The other thing that comes to mind is stage directions. Stoppard's are long and detailed, and this has been the fashion for quite a long time (some of Shaw's are mini-essays). I'm not sure who started the practice, but while I see their appeal for readers and to an extent for directors too these directions necessarily (if respected) constrain the freedom of any production to explore and generally mess around with a text. Of course there exist modern dramatic traditions that build in a certain ludic largesse, with opportunities for ad lib and so on, but Stoppard's text is quite fussy in its cleverness and wouldn't work if it weren't. I don't have much of an ear for dialogue, but if I ever wrought a play I think I'd rather leave its top three buttons undone.

In other news - I learn that there is a petition to name a nebula after Madoka. I signed, of course.

Just signed it , as it is a lovely nebula.

You will be blessed.

Stage directions

J.M. Barrie?

Re: Stage directions

He wrote some whoppers, that's for sure.

I would say, rather, that Shakespeare's Julius Caesar is locked into the era in which Shakespeare wrote. It's just that directors feel free to ignore the historical context of Shakespeare. How many Cleopatras have really been burned black by the sun, for example? How many Macbeths stage 17th-century conceptions of witchcraft? In how many historical contexts does the plot of Much Ado About Nothing, with its calling off of weddings based on rumors and duels, really work? Or Shrew, with its mention of leading apes barefoot in hell?

It's just that directors and audiences are so convinced that Shakespeare is "timeless" that they ignore those things and skip over the bits that don't/no longer make sense.

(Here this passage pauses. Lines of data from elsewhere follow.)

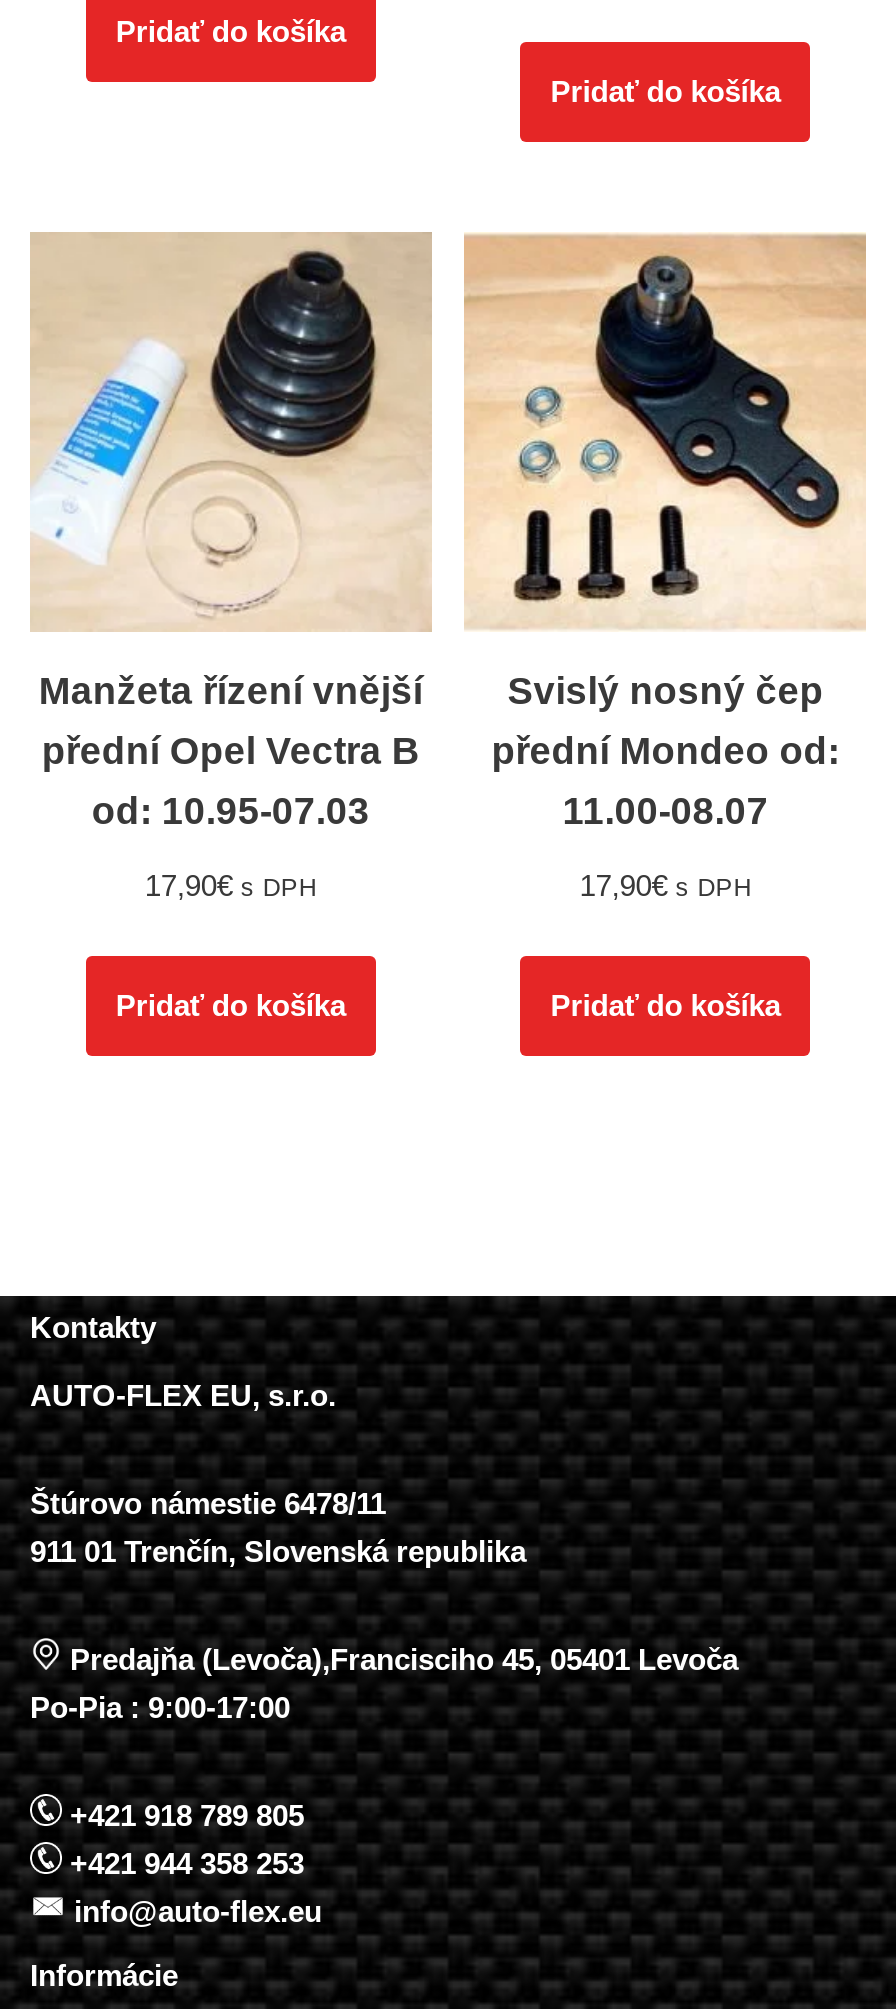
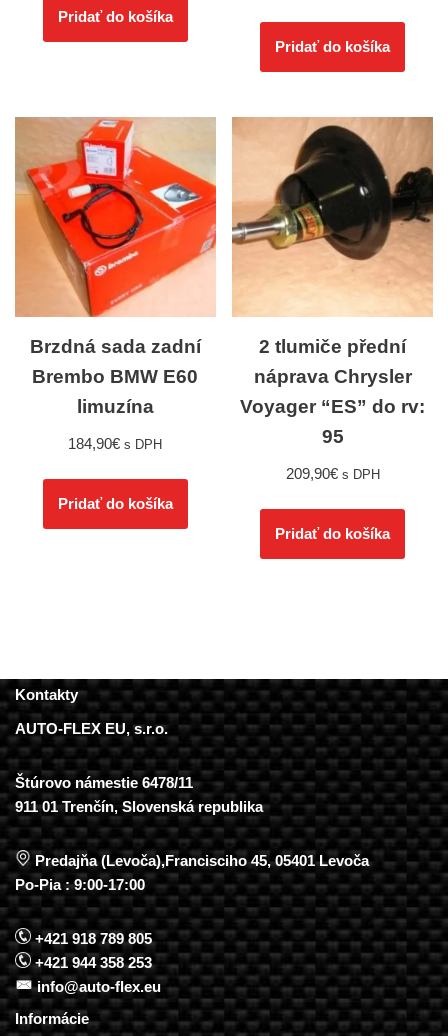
- [image]
- Manžeta řízení vnější
- přední Opel Vectra B
- od: 10.95-07.03
+ [image]
+ Brzdná sada zadní
+ Brembo BMW E60
+ limuzína

- [image]
- Svislý nosný čep
- přední Mondeo od:
- 11.00-08.07
+ [image]
+ 2 tlumiče přední
+ náprava Chrysler
+ Voyager “ES” do rv:
+ 95

- 17,90€ s DPH
+ 184,90€ s DPH

- 17,90€ s DPH
+ 209,90€ s DPH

How many times have I seen a Shakespeare production set in the 20th century with actors brandishing guns every time they mention swords or daggers? (Answer: all the damn time.)

You're right - it's at least as much to do with Shakespeare's era, and of course how they imagined other eras in that era.

I think the most egregious example I've seen of the kind of thing you're talking about is a production of The Revenger's Tragedy (1930s Chicago, oddly enough), where at one point a character exhorts several of his companions to swear on his sword - only to produce a flick knife. Sometimes, size does matter.

This makes me think about blog posts and comments (personally, especially--I used to post publicly and thinkily). Sometimes I think posts that are "too" thorough don't leave much room for commenting. So it's a lesser of two evils thing: risk looking like you didn't consider every side, or risk getting only like one point seven comments.

I think there was a graphic recently about how to get Facebook comments. Spell "you're" "your".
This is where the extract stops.